Exercise → What lines in the entries below contain the word "text"? Copy all of them.

(Beginning of Extracted records)

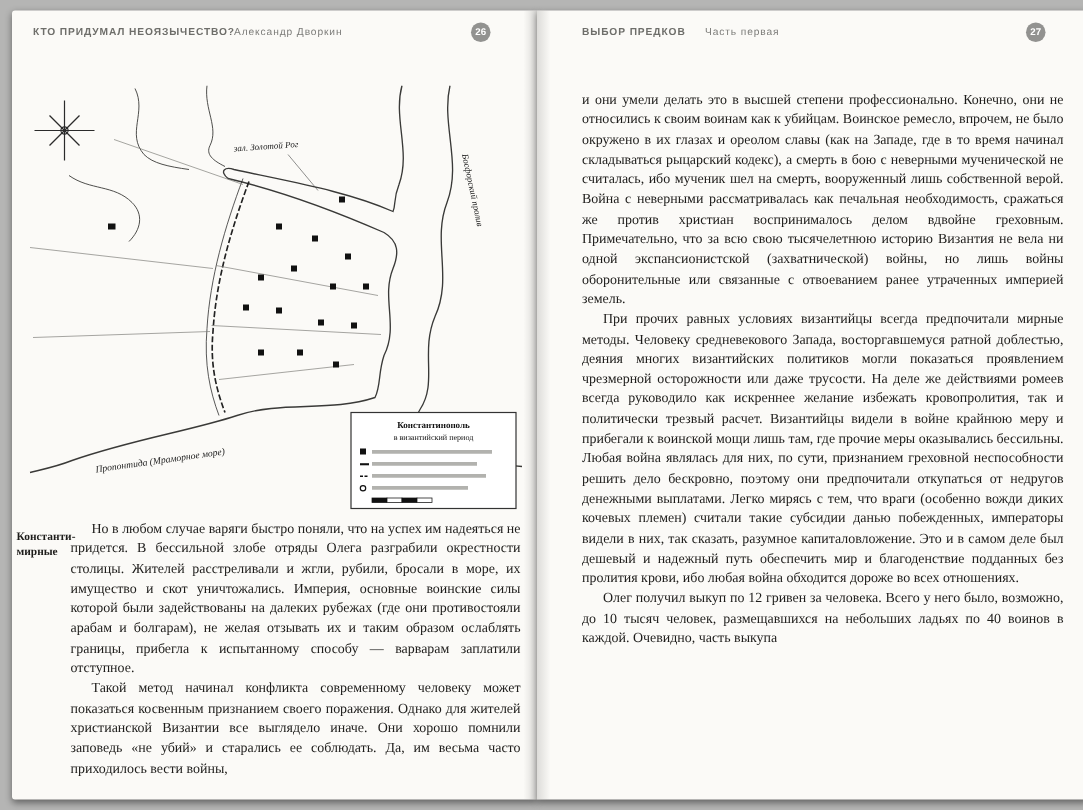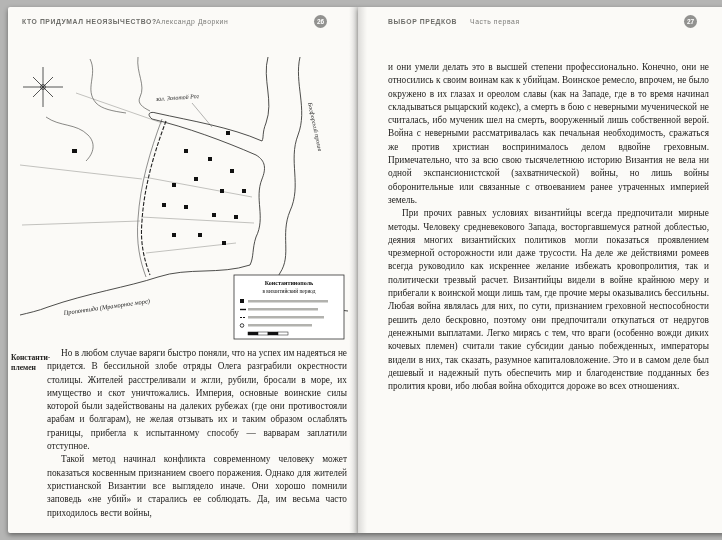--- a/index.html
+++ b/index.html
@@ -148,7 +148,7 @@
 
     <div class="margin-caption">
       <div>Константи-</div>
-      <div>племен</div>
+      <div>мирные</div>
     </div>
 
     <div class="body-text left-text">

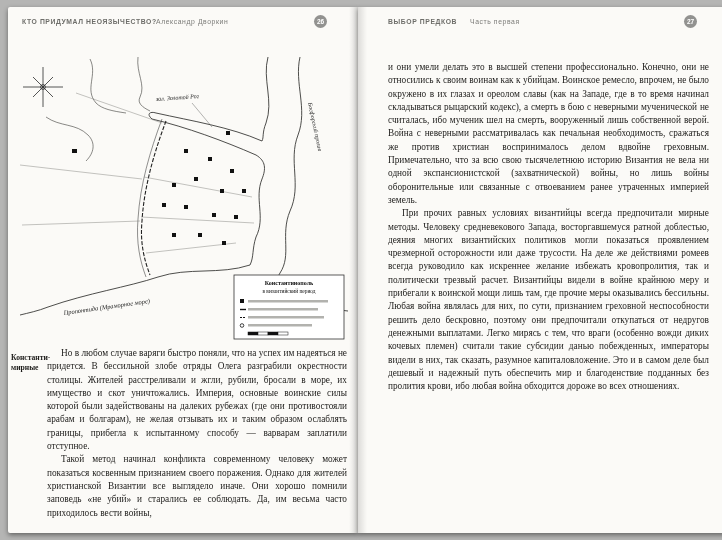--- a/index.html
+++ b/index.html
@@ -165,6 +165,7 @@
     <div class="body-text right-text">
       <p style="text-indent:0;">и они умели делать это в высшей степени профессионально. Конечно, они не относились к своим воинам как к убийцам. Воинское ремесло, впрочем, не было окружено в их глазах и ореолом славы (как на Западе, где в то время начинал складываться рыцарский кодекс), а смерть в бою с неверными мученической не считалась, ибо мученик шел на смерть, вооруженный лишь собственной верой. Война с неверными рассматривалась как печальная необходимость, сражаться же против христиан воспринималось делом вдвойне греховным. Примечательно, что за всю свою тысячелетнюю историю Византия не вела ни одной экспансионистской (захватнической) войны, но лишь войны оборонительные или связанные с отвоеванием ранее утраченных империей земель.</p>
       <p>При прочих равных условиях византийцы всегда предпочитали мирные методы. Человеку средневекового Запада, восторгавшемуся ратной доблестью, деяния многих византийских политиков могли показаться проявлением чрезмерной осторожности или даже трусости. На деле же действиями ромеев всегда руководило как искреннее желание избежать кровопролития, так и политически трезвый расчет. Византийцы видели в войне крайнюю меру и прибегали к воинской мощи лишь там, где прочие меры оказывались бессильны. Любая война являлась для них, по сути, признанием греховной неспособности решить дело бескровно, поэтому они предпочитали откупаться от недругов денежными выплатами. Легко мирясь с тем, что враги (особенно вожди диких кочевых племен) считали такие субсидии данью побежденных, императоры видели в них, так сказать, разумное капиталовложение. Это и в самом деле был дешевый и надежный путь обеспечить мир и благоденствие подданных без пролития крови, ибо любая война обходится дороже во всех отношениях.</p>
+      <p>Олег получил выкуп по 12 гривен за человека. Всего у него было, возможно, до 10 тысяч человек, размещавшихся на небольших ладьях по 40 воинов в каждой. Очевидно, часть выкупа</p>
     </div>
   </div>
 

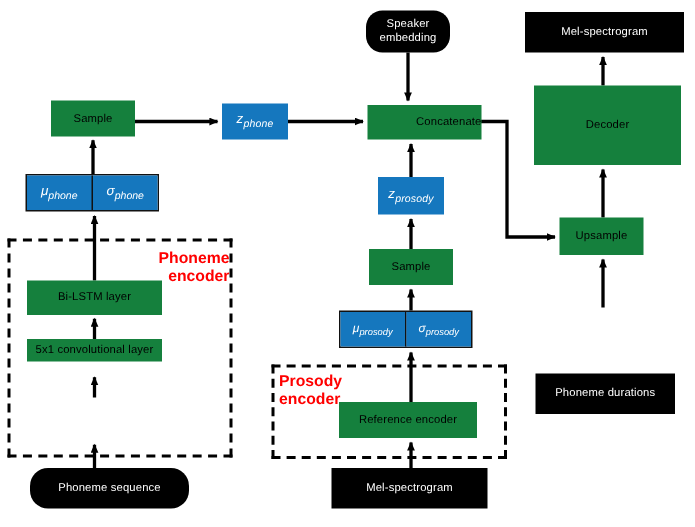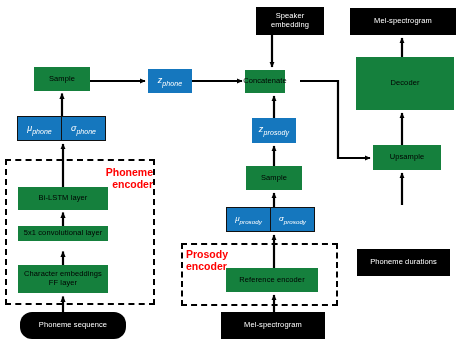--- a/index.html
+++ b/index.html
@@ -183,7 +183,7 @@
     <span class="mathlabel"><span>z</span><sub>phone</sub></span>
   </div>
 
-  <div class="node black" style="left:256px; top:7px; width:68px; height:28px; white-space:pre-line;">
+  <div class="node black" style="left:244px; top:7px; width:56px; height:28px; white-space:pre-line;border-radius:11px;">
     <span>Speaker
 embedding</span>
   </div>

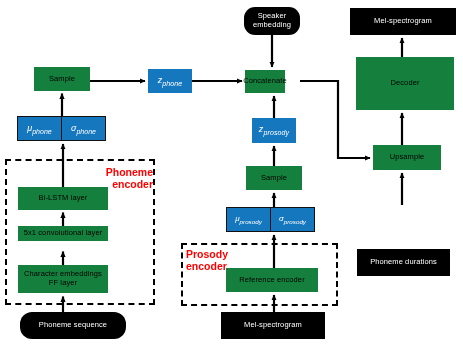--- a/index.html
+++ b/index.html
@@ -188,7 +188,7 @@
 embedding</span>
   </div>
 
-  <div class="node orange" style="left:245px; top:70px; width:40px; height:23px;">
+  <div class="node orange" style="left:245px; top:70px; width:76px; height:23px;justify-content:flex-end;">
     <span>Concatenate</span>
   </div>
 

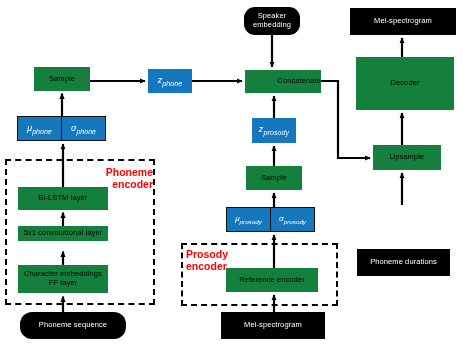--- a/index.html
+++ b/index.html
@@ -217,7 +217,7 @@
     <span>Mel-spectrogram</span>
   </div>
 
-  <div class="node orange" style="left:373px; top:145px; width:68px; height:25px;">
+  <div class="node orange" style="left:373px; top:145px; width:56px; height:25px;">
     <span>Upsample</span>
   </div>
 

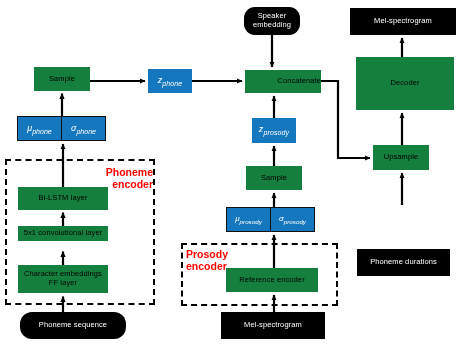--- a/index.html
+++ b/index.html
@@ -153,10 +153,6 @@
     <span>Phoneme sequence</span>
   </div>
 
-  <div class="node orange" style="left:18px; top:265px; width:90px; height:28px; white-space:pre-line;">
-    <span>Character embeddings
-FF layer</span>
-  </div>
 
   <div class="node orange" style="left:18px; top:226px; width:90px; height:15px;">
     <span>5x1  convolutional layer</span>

(End of Extracted records)

Result of the exercise →
     <div class="body-text left-text">
     <div class="body-text right-text">
       <p style="text-indent:0;">и они умели делать это в высшей степени профессионально. Конечно, они не относились к своим воинам как к убийцам. Воинское ремесло, впрочем, не было окружено в их глазах и ореолом славы (как на Западе, где в то время начинал складываться рыцарский кодекс), а смерть в бою с неверными мученической не считалась, ибо мученик шел на смерть, вооруженный лишь собственной верой. Война с неверными рассматривалась как печальная необходимость, сражаться же против христиан воспринималось делом вдвойне греховным. Примечательно, что за всю свою тысячелетнюю историю Византия не вела ни одной экспансионистской (захватнической) войны, но лишь войны оборонительные или связанные с отвоеванием ранее утраченных империей земель.</p>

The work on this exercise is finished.